Image comparison data:
# # #

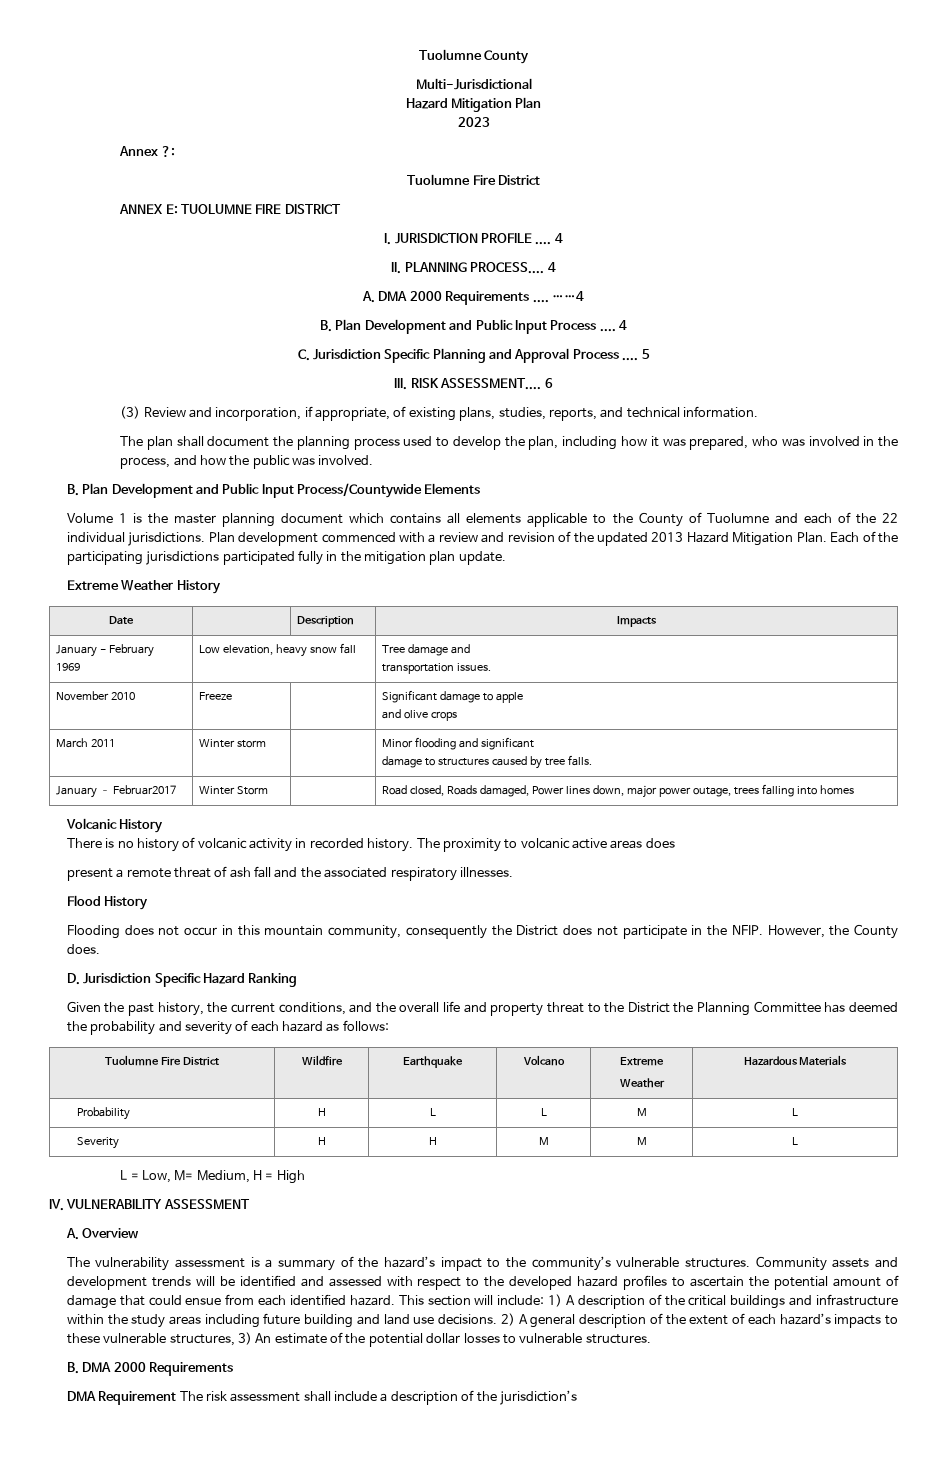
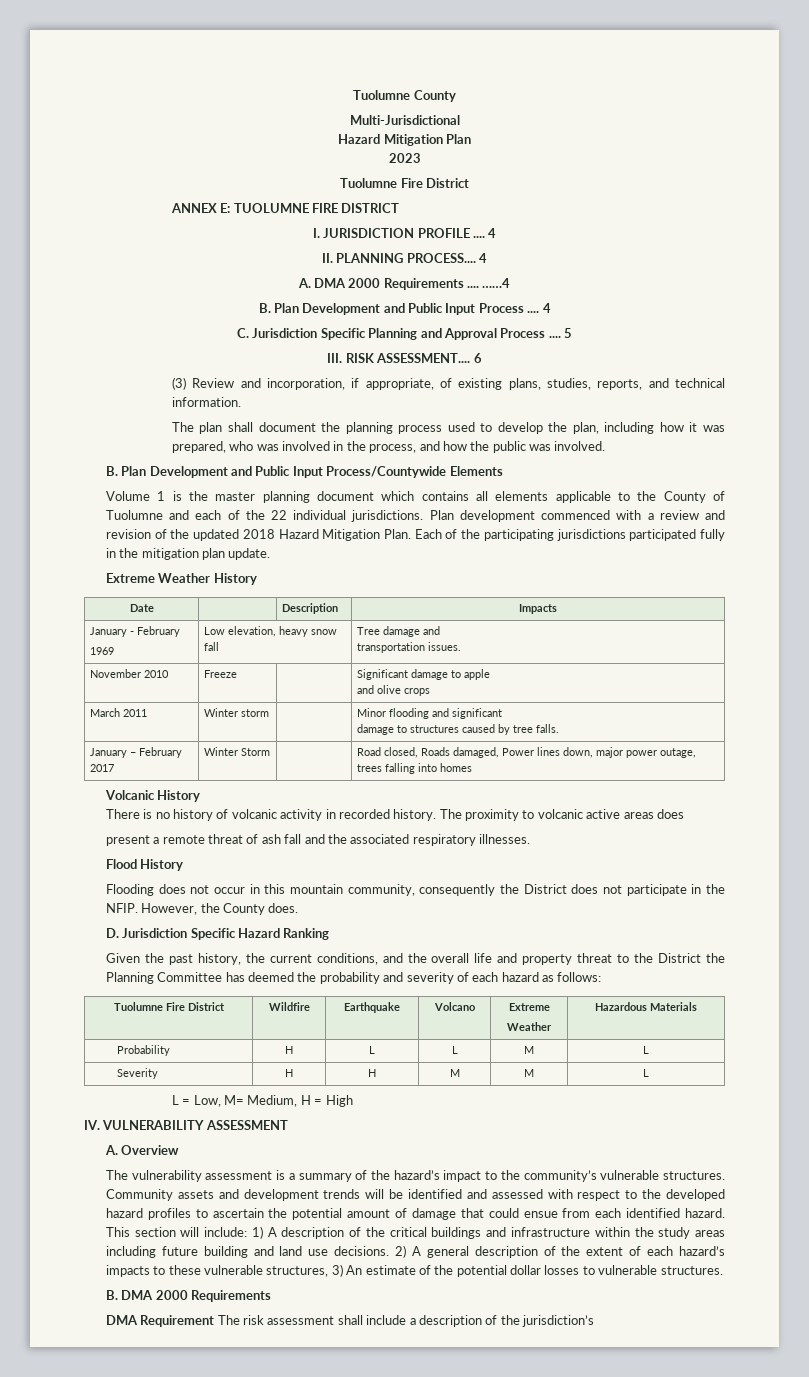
- Annex ?:
- Plan development commenced with a review and revision of the updated 2013 Hazard Mitigation Plan.
+ Plan development commenced with a review and revision of the updated 2018 Hazard Mitigation Plan.
- January – Februar2017 | Winter Storm | | Road closed, Roads damaged, Power lines down, major power outage, trees falling into homes
+ January – February 2017 | Winter Storm | | Road closed, Roads damaged, Power lines down, major power outage, trees falling into homes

# # #

- _Exercise goal_
Starting from the line that contains "- January –", give again every line to the last line of the data, exactly. Include nothing else.

- _Your solution_
- January – Februar2017 | Winter Storm | | Road closed, Roads damaged, Power lines down, major power outage, trees falling into homes
+ January – February 2017 | Winter Storm | | Road closed, Roads damaged, Power lines down, major power outage, trees falling into homes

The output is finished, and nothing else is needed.